■ RECORDED DATA:

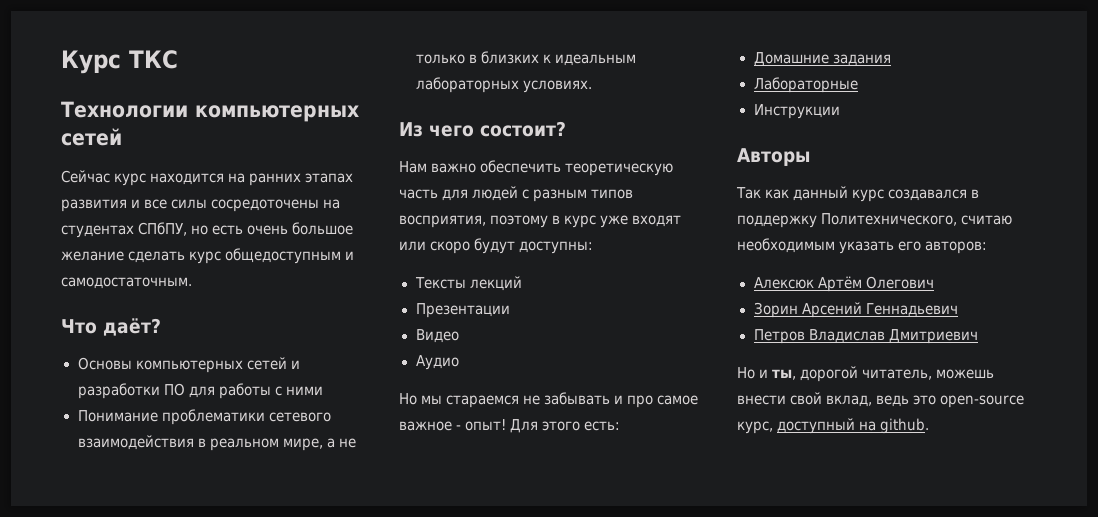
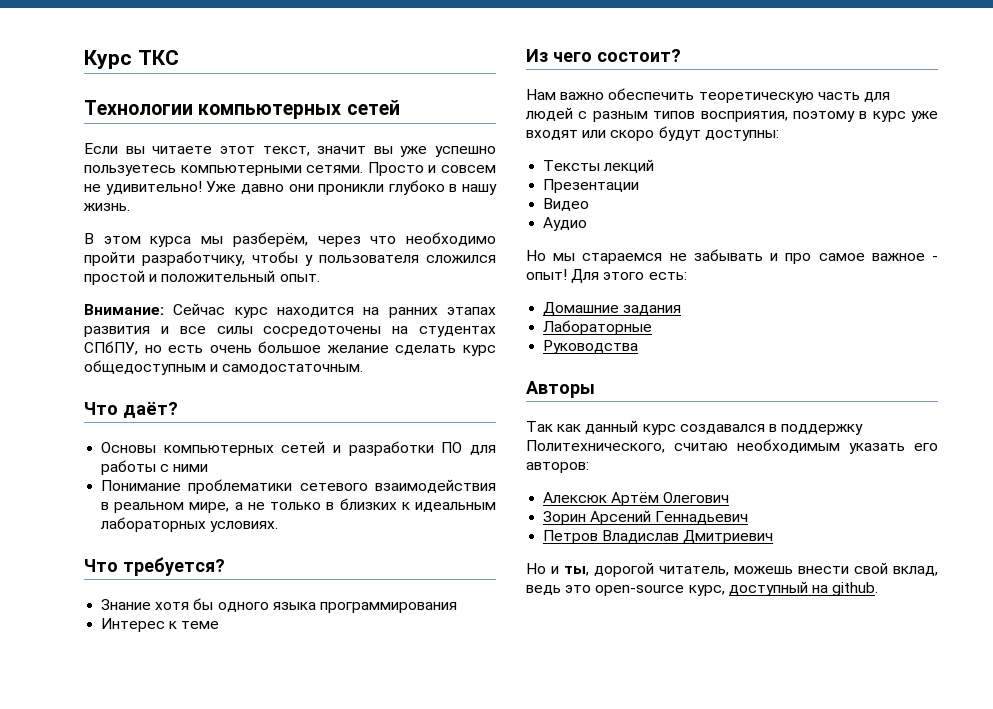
- Сейчас курс находится на ранних этапах развития и все силы сосредоточены на студентах СПбПУ, но есть очень большое желание сделать курс общедоступным и самодостаточным.
+ Если вы читаете этот текст, значит вы уже успешно пользуетесь компьютерными сетями. Просто и совсем не удивительно! Уже давно они проникли глубоко в нашу жизнь.
+ В этом курса мы разберём, через что необходимо пройти разработчику, чтобы у пользователя сложился простой и положительный опыт.
+ Внимание: Сейчас курс находится на ранних этапах развития и все силы сосредоточены на студентах СПбПУ, но есть очень большое желание сделать курс общедоступным и самодостаточным.
+ Что требуется?
+ Знание хотя бы одного языка программирования
+ Интерес к теме
- Инструкции
+ Руководства

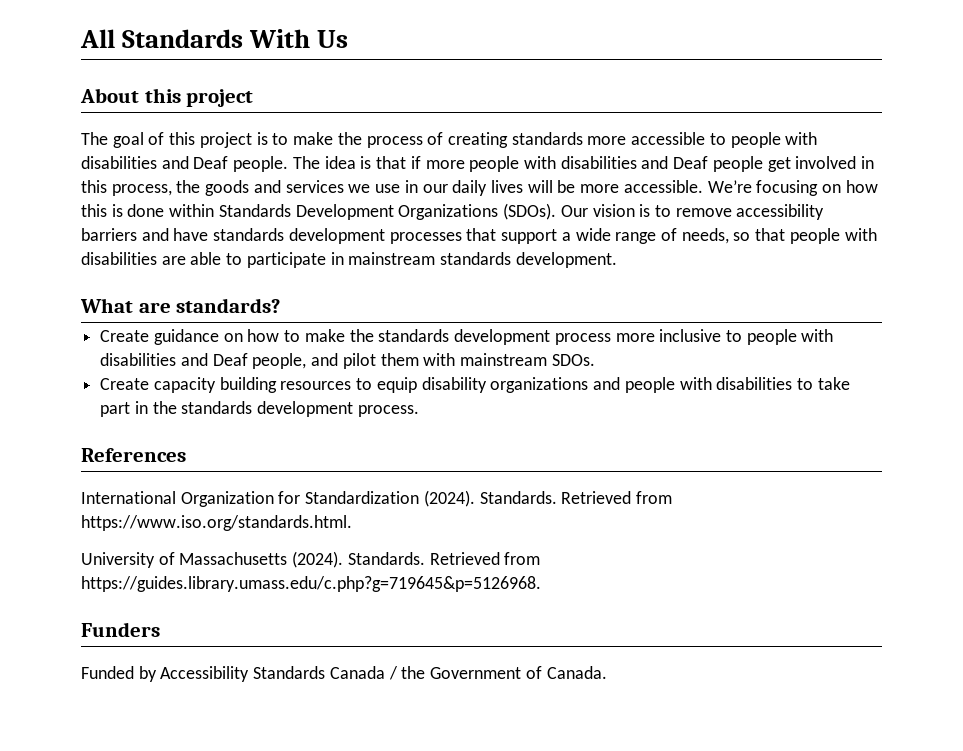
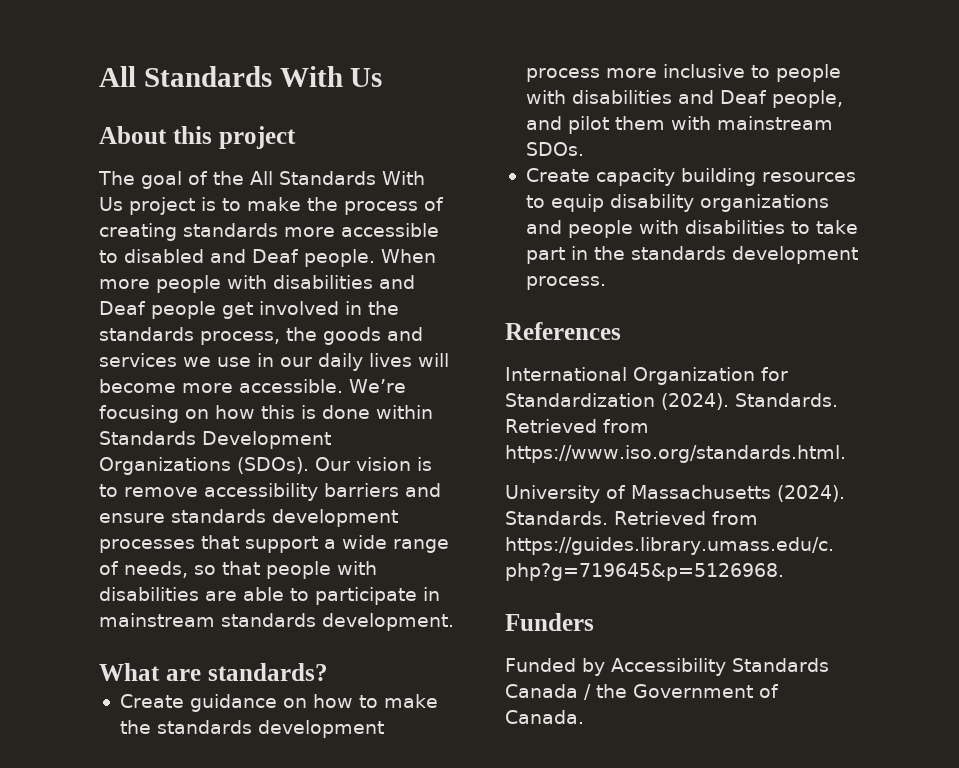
- The goal of this project is to make the process of creating standards more accessible to people with disabilities and Deaf people. The idea is that if more people with disabilities and Deaf people get involved in this process, the goods and services we use in our daily lives will be more accessible.
+ The goal of the All Standards With Us project is to make the process of creating standards more accessible to disabled and Deaf people. When more people with disabilities and Deaf people get involved in the standards process, the goods and services we use in our daily lives will become more accessible.
- Our vision is to remove accessibility barriers and have standards development processes that support a wide range of needs, so that people with disabilities are able to participate in mainstream standards development.
+ Our vision is to remove accessibility barriers and ensure standards development processes that support a wide range of needs, so that people with disabilities are able to participate in mainstream standards development.

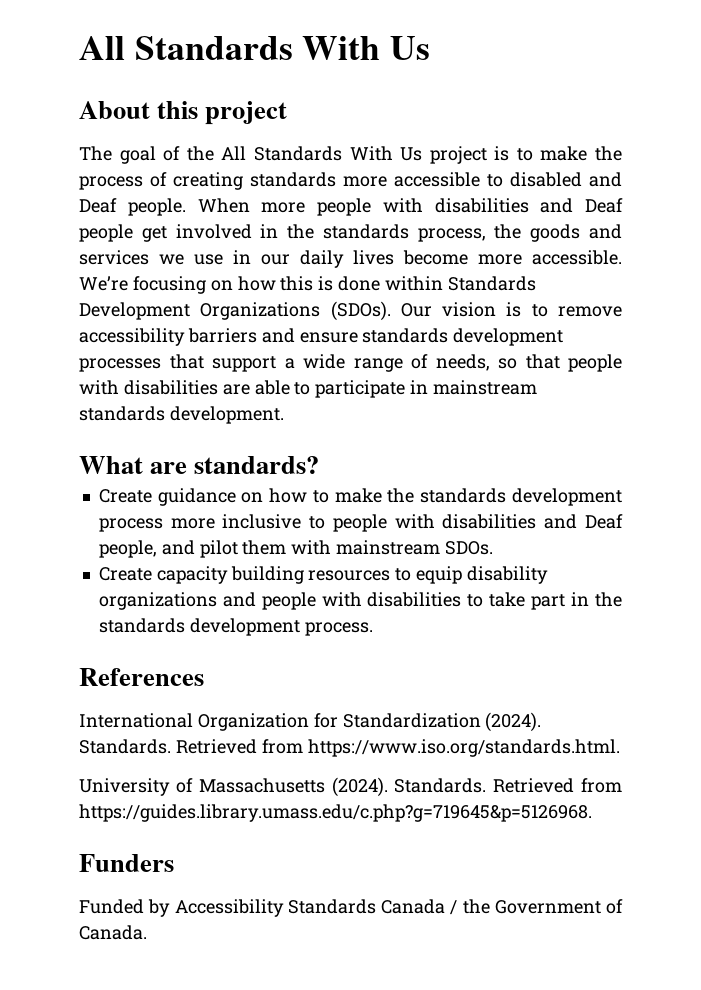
- When more people with disabilities and Deaf people get involved in the standards process, the goods and services we use in our daily lives will become more accessible.
+ When more people with disabilities and Deaf people get involved in the standards process, the goods and services we use in our daily lives become more accessible.

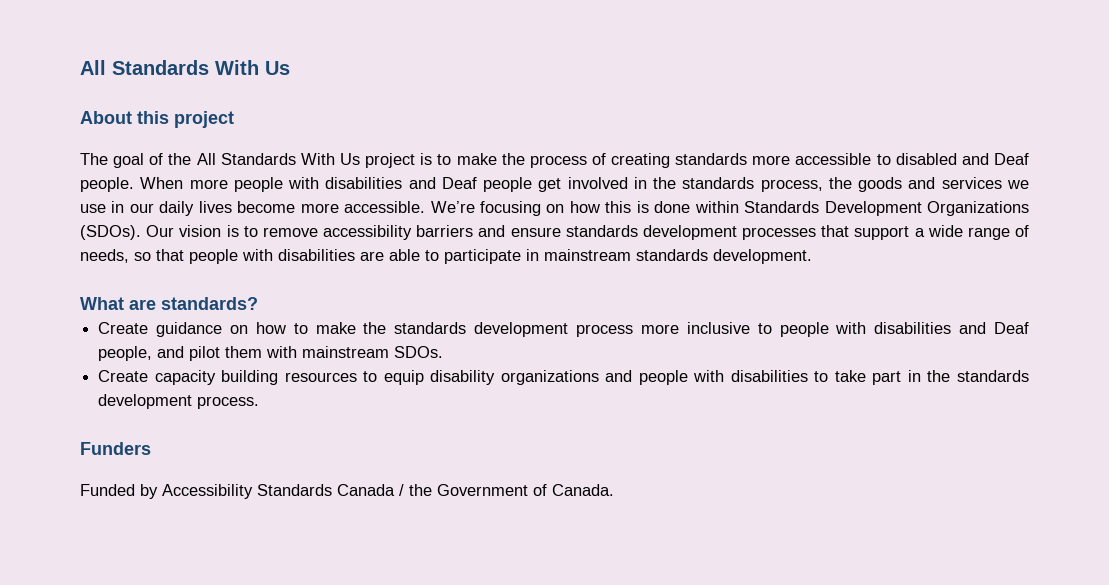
- References
- International Organization for Standardization (2024). Standards. Retrieved from https://www.iso.org/standards.html.
- University of Massachusetts (2024). Standards. Retrieved from https://guides.library.umass.edu/c.php?g=719645&p=5126968.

■ PROBLEM DESCRIPTION: Starting with the line that contains "lives become more accessible." and ending with the last line of the material, every line must be written out exactly; no other lines and no pictures are wanted.

■ RESULT:
+ When more people with disabilities and Deaf people get involved in the standards process, the goods and services we use in our daily lives become more accessible.

- References
- International Organization for Standardization (2024). Standards. Retrieved from https://www.iso.org/standards.html.
- University of Massachusetts (2024). Standards. Retrieved from https://guides.library.umass.edu/c.php?g=719645&p=5126968.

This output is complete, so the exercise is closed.